**Exercise:** Write out, without any change, the lines in the material below that run from the line with "- Through SQL" through the line with "Through SQL an", both included.

**Supplied entries:**
□ □ □

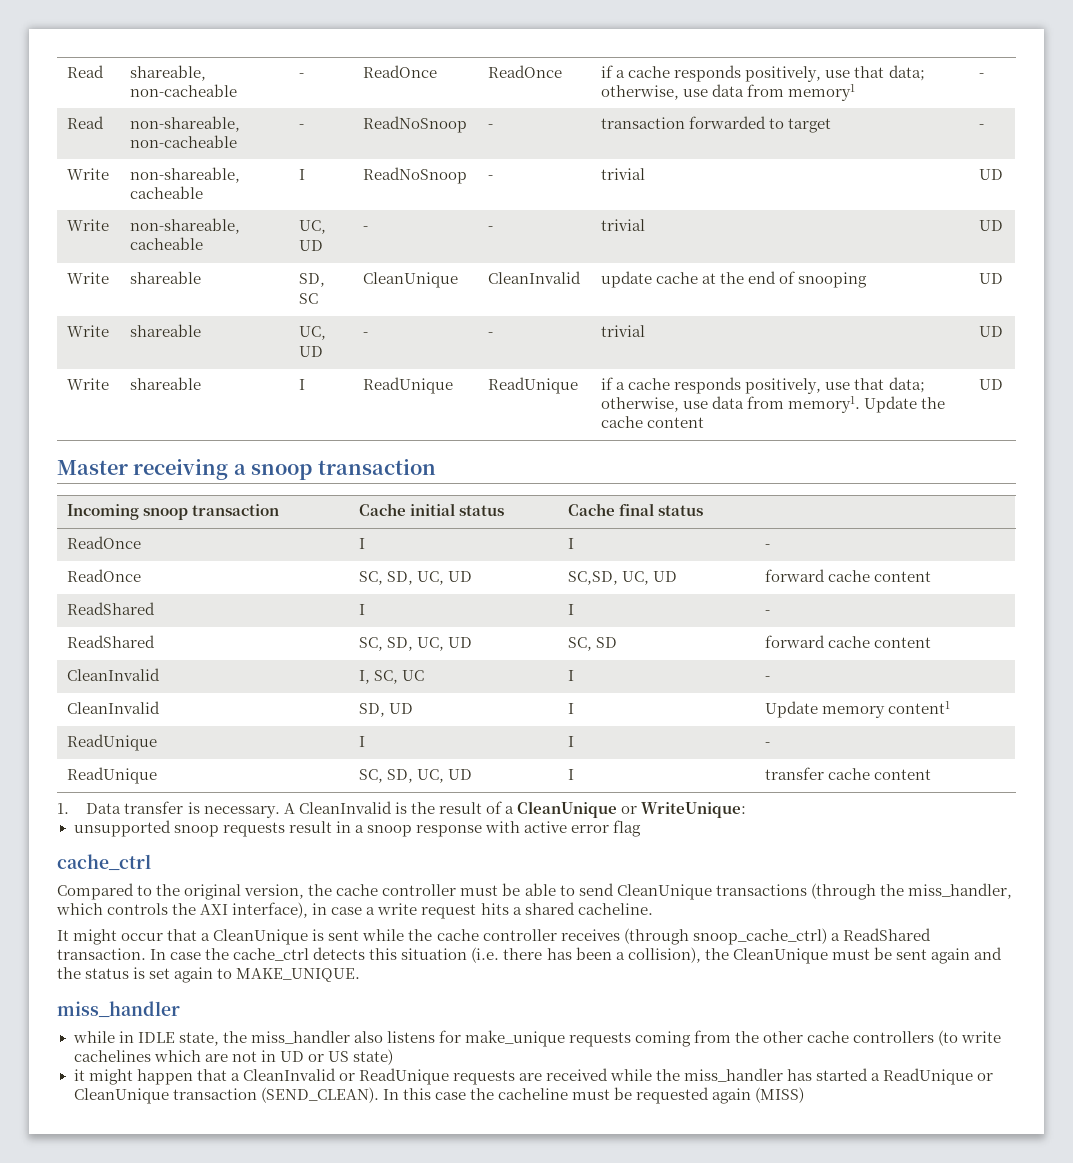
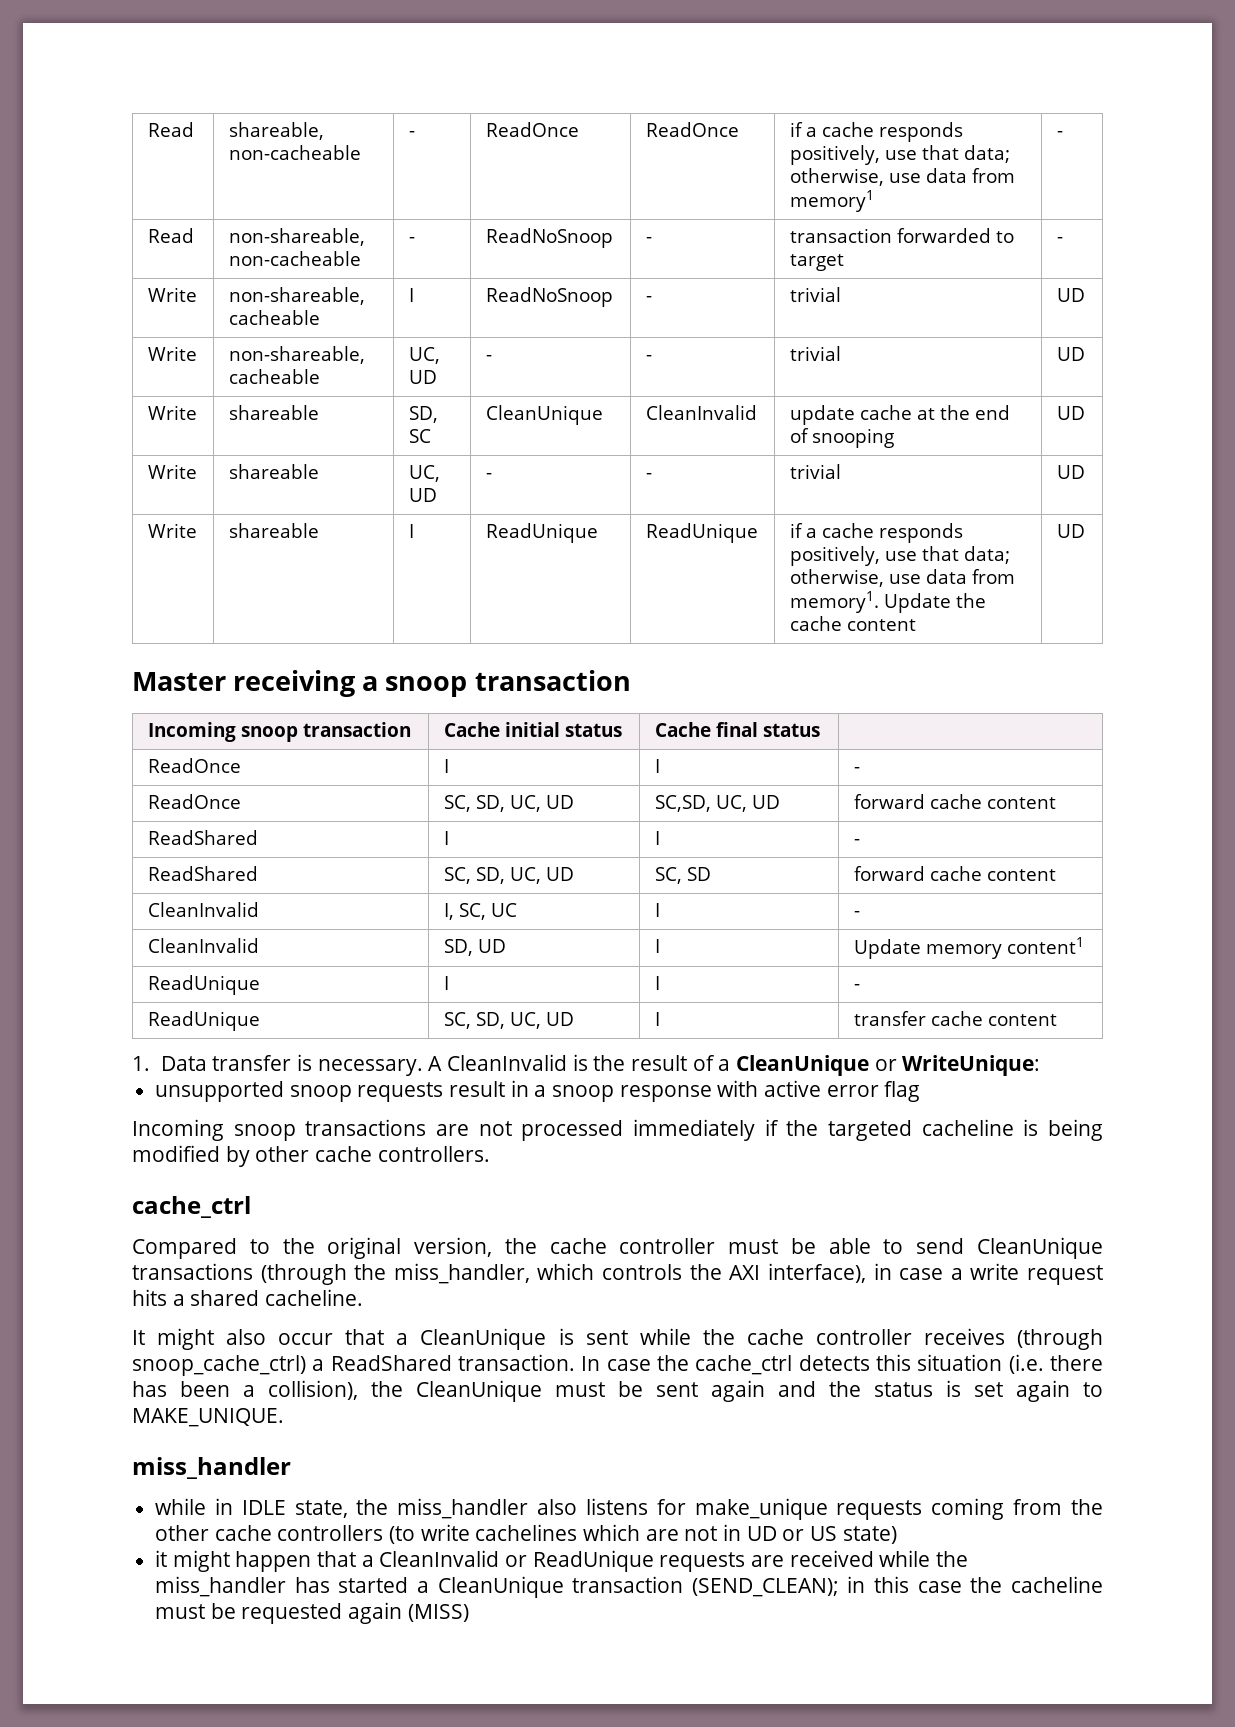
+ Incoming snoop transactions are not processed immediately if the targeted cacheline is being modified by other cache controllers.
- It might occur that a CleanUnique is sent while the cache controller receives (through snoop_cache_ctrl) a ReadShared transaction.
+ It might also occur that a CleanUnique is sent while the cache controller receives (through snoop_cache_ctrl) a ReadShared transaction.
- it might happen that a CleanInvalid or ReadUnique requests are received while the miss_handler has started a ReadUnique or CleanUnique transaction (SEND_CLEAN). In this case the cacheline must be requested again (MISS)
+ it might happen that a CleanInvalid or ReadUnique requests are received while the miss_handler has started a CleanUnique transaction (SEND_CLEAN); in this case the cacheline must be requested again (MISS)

□ □ □

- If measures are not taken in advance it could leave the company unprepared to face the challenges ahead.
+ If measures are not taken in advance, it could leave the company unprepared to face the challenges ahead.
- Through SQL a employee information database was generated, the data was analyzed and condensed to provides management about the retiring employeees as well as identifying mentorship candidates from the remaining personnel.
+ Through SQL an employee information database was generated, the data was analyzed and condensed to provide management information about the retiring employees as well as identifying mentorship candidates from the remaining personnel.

□ □ □

**Solved exercise:**
- Through SQL a employee information database was generated, the data was analyzed and condensed to provides management about the retiring employeees as well as identifying mentorship candidates from the remaining personnel.
+ Through SQL an employee information database was generated, the data was analyzed and condensed to provide management information about the retiring employees as well as identifying mentorship candidates from the remaining personnel.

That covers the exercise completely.